Assignment:
Copy each line of the entries below that contains the string "gtitle".

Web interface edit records

*** Block opens ***

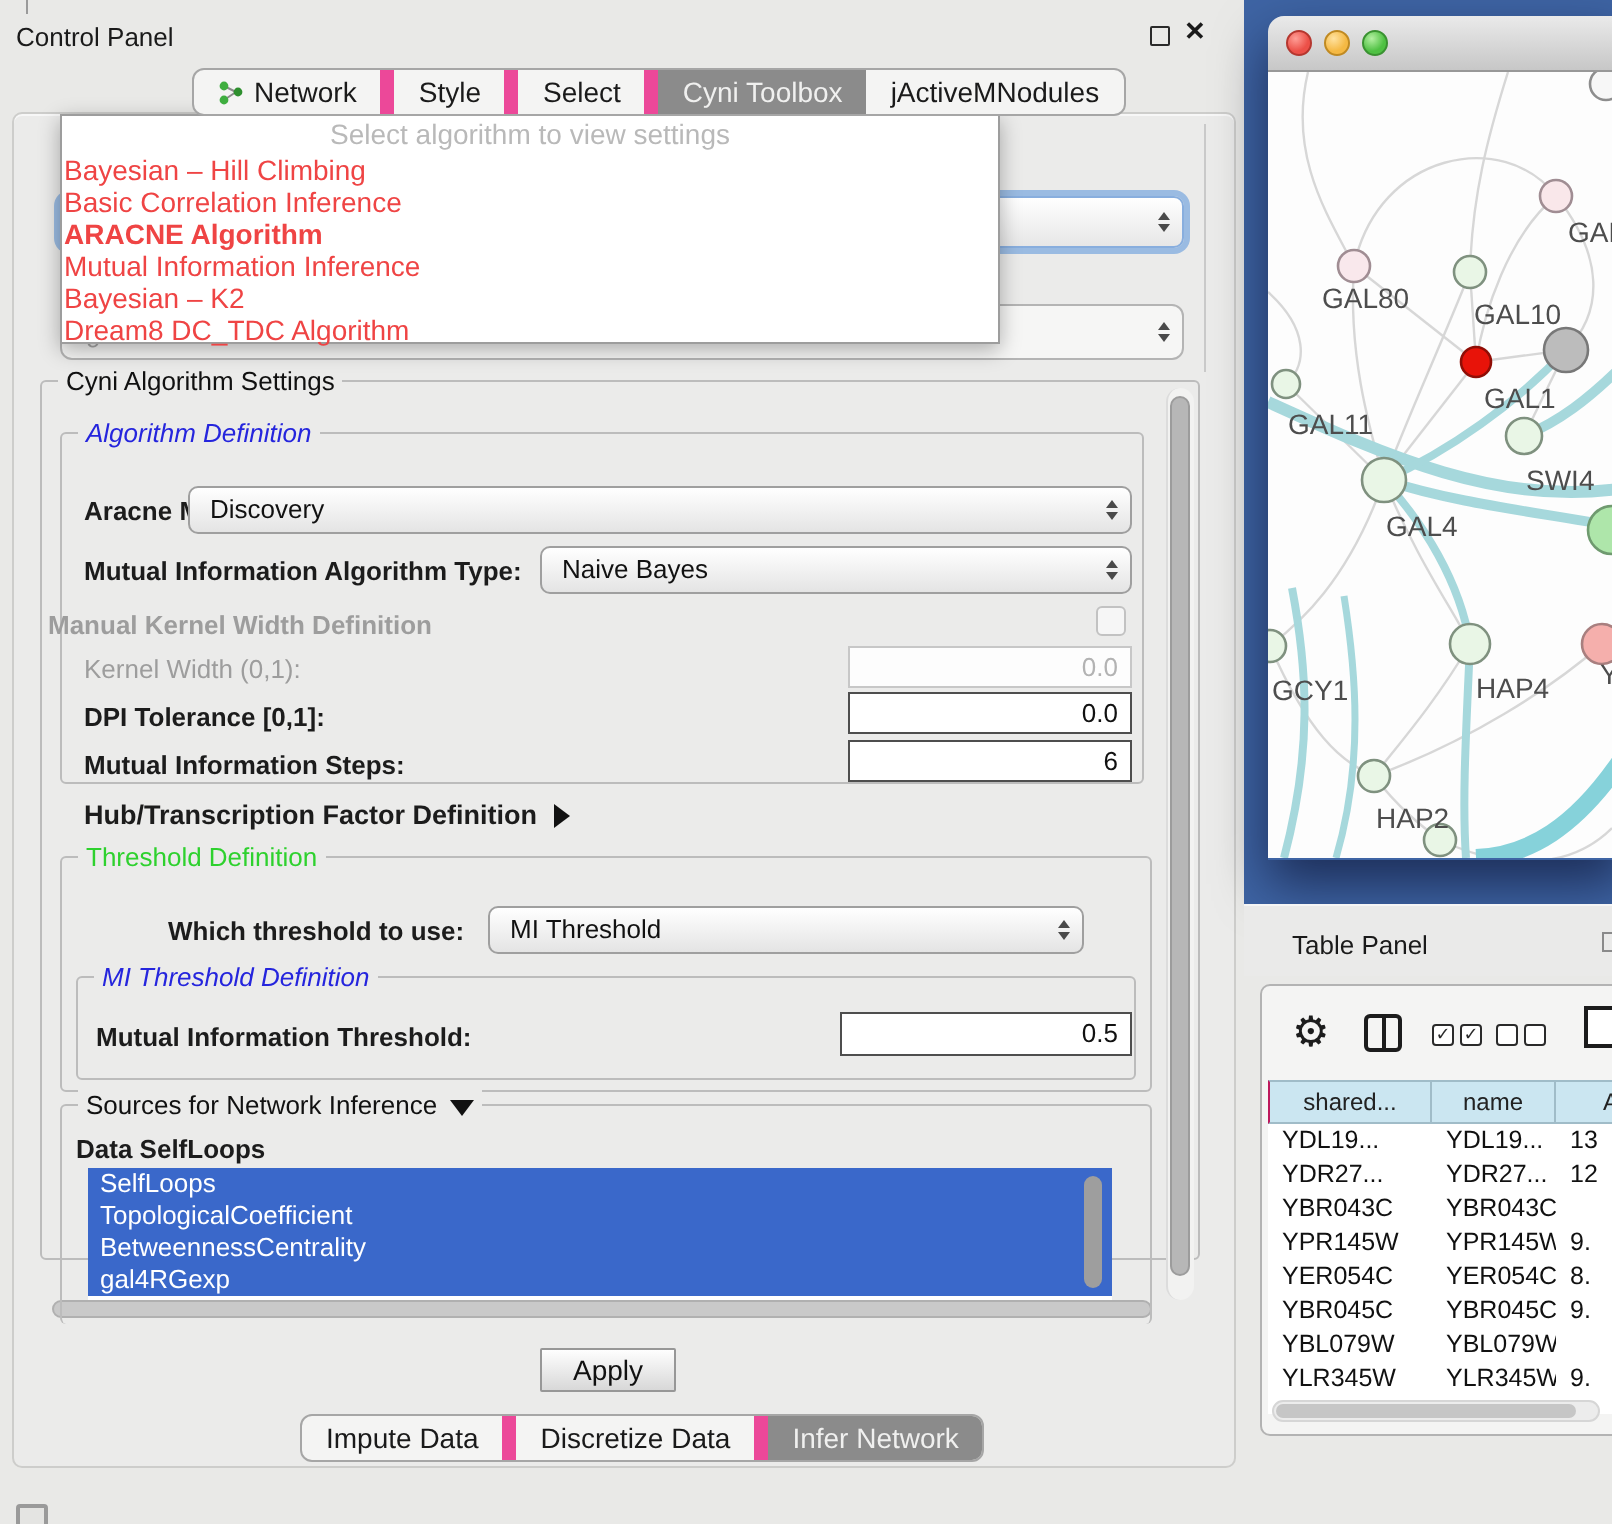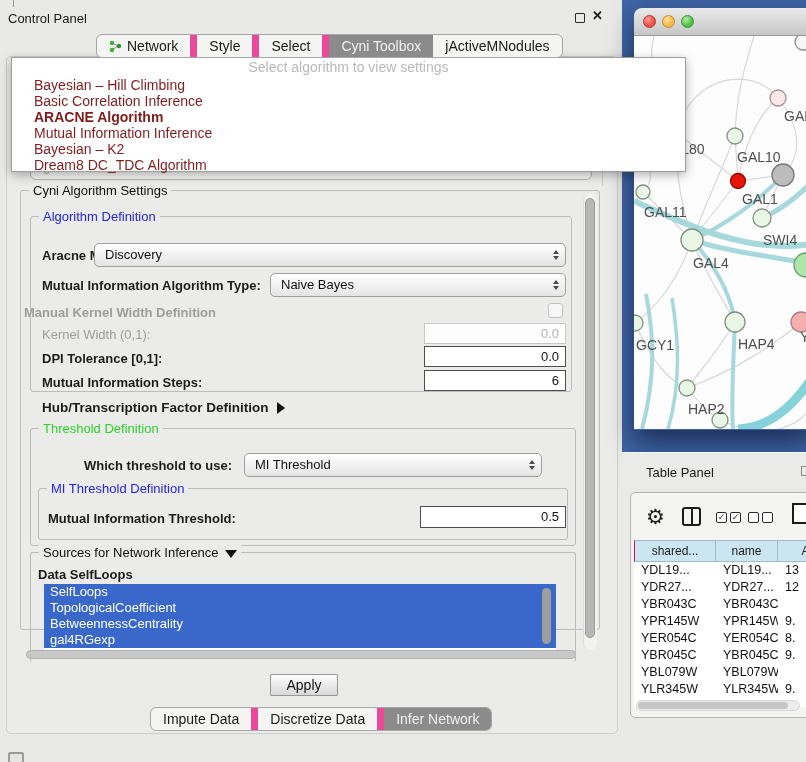--- a/index.html
+++ b/index.html
@@ -30,7 +30,7 @@
   .bot-tabs { left:150px; top:707px; }
 
   
-  .popup { left:11px; top:57px; width:675px; height:115px; background:#fff;
+  .popup { left:30px; top:57px; width:470px; height:115px; background:#fff;
     border:1px solid #9d9d9d; z-index:5; box-shadow:0 3px 10px rgba(0,0,0,.3); }
   .popup .prompt { height:19px; text-align:center; font-size:14px; color:#b9b9b9; line-height:19px; }
   .popup .item { height:16px; line-height:16px; font-size:14px; padding-left:22px; color:#7f1d1d; white-space:nowrap; }

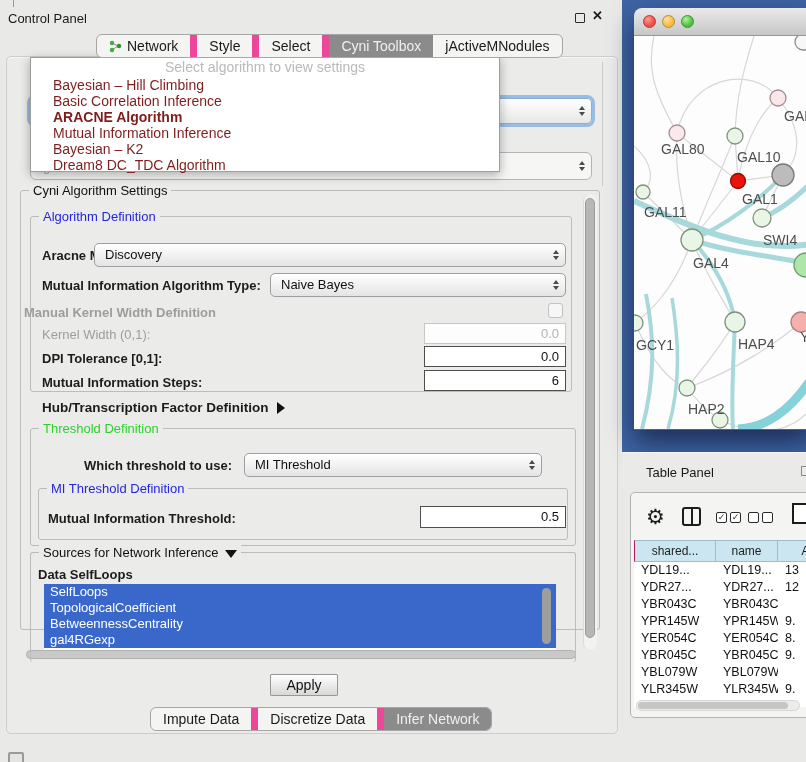--- a/index.html
+++ b/index.html
@@ -33,7 +33,7 @@
   .popup { left:30px; top:57px; width:470px; height:115px; background:#fff;
     border:1px solid #9d9d9d; z-index:5; box-shadow:0 3px 10px rgba(0,0,0,.3); }
   .popup .prompt { height:19px; text-align:center; font-size:14px; color:#b9b9b9; line-height:19px; }
-  .popup .item { height:16px; line-height:16px; font-size:14px; padding-left:22px; color:#7f1d1d; white-space:nowrap; }
+  .popup .item { height:16px; line-height:16px; font-size:14px; padding-left:1px; color:#ef4444; white-space:nowrap; }
   .popup .item.bold { font-weight:bold; }
 
   

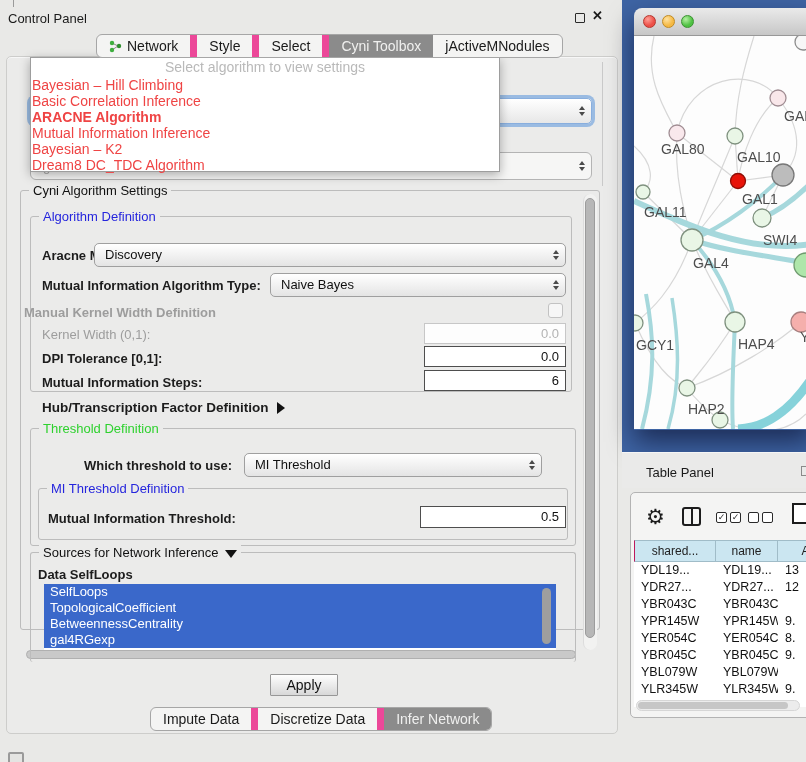--- a/index.html
+++ b/index.html
@@ -49,7 +49,7 @@
   .group { position:absolute; border:1px solid #bcbcbc; border-radius:3px; }
   .gtitle { position:absolute; top:-8px; left:8px; background:#ebebea; padding:0 4px;
     font-size:13px; white-space:nowrap; }
-  .gtitle.blue { color:#2525dd; }
+  .gtitle.blue { color:#2525dd;font-style:italic; }
   .gtitle.green { color:#2ed12e; }
 
   .lbl { position:absolute; font-size:13px; font-weight:bold; color:#1c1c1c; white-space:nowrap; }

*** Block closes ***

Answer to this exercise:
   .gtitle { position:absolute; top:-8px; left:8px; background:#ebebea; padding:0 4px;
-  .gtitle.blue { color:#2525dd; }
+  .gtitle.blue { color:#2525dd;font-style:italic; }
   .gtitle.green { color:#2ed12e; }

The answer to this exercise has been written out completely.